Balmoral Terrace continued, west of Arlington Street, with a further five houses, but could only extend as far as the grounds of a large detached house. The house had been established some years earlier, c.1812, with the development of West Parade. Built for “gentleman” Mr Aistroppe Stovin, it was sold soon after building.
West Parade
Named simply because it was west of the town; in 1807 the grounds of West Parade were described as follows: –
“About an acre and a half of rich garden ground, recently dug out of sward, situate on a close in the Lordship of Myton, adjoining the Anlaby turnpike-road, and opposite to Mr Ridsdale’s Mill, being about a third of a mile from the end of Carr Lane. The same, if not let in lots, will be let altogether. 2nd, about an acre and a half of rich grass land in the same close”.
The Hull Advertiser had advertisements for “building land” in West Parade in its edition of 16 February 1808, which suggests the street had been laid-out by then. The houses in the street were of the detached Villa type, all situated on the east side of the street, and of considerable size. Each sat within their own grounds facing west across an area of open land, planted with trees.
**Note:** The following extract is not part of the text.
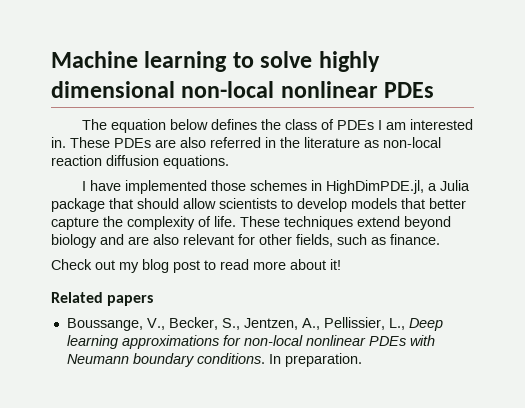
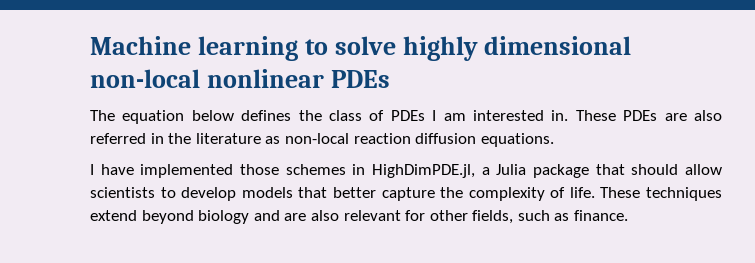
- Check out my blog post to read more about it!
- Related papers
- Boussange, V., Becker, S., Jentzen, A., Pellissier, L., Deep learning approximations for non-local nonlinear PDEs with Neumann boundary conditions. In preparation.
The importance of the street, and the fashionable suburb that was developing around it along Anlaby Road, was highlighted when in 1831, it received some of the first street lighting in Hull: –
“GAS LIGHT – We have the pleasure to inform the population inhabiting each side of the Anlaby-road, from Ocean-place to the West-parade, that the commissioners have given orders for laying gas mains the whole of that distance. It is calculated that in the whole there will be fourteen lamps. The residents in West-parade will also have the power of accommodating themselves with light by pipes from the mains.”
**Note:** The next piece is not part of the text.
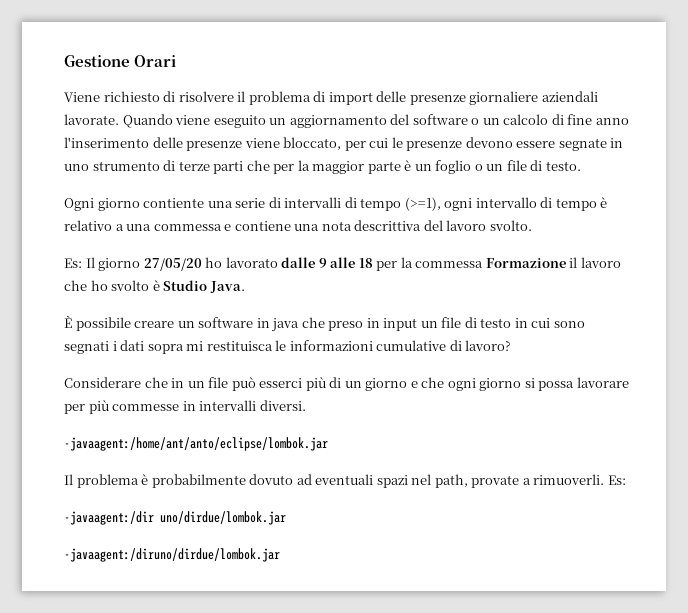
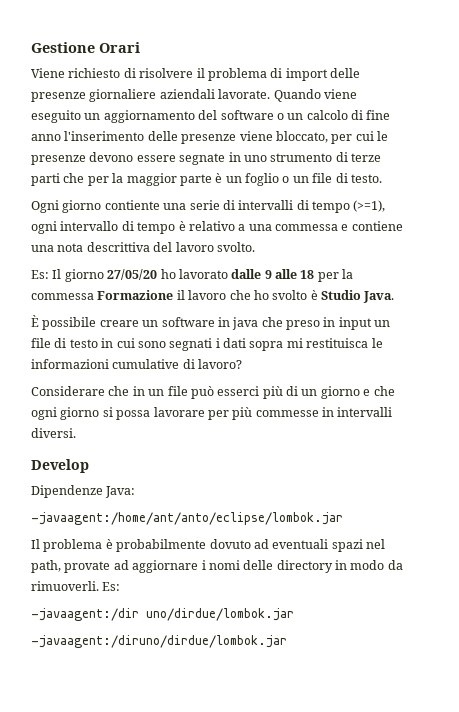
+ Develop
+ Dipendenze Java:
- Il problema è probabilmente dovuto ad eventuali spazi nel path, provate a rimuoverli.
+ Il problema è probabilmente dovuto ad eventuali spazi nel path, provate ad aggiornare i nomi delle directory in modo da rimuoverli.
Hull Rockingham, 6 August 1831, page 3
West Parade developed into a very grand thoroughfare, with some notable residents and high class housing, although it was not without its problems; the Hull Advertiser reported “defective drains” in West Parade in its edition of 31 May 1833. By 1848 West Parade had extended north, beyond the railway to meet Spring Bank, where its northern end is still marked by the Tap & Spile pub. Only a handful of properties were ever built in West Parade; in 1846 there were only six houses, seven houses by the 1861 Census, and eight by 1899. They included one of the biggest houses in the area, West Parade House, situated at the north end, and was home to many Hull merchants and dignitaries (including Sir William Alfred Gelder). Amongst the other houses were Curre House, Walton House, Northumberland House and Murrayfield House, all listed in various census returns during the period. A sketch of West Parade was made in 1877, by Danish Consul and talented artist Clements Good; his sketch shows his own house (at No.2 West Parade) and clearly shows the standard of the buildings, many of which would not have looked out of place in Kensington or Knightsbridge.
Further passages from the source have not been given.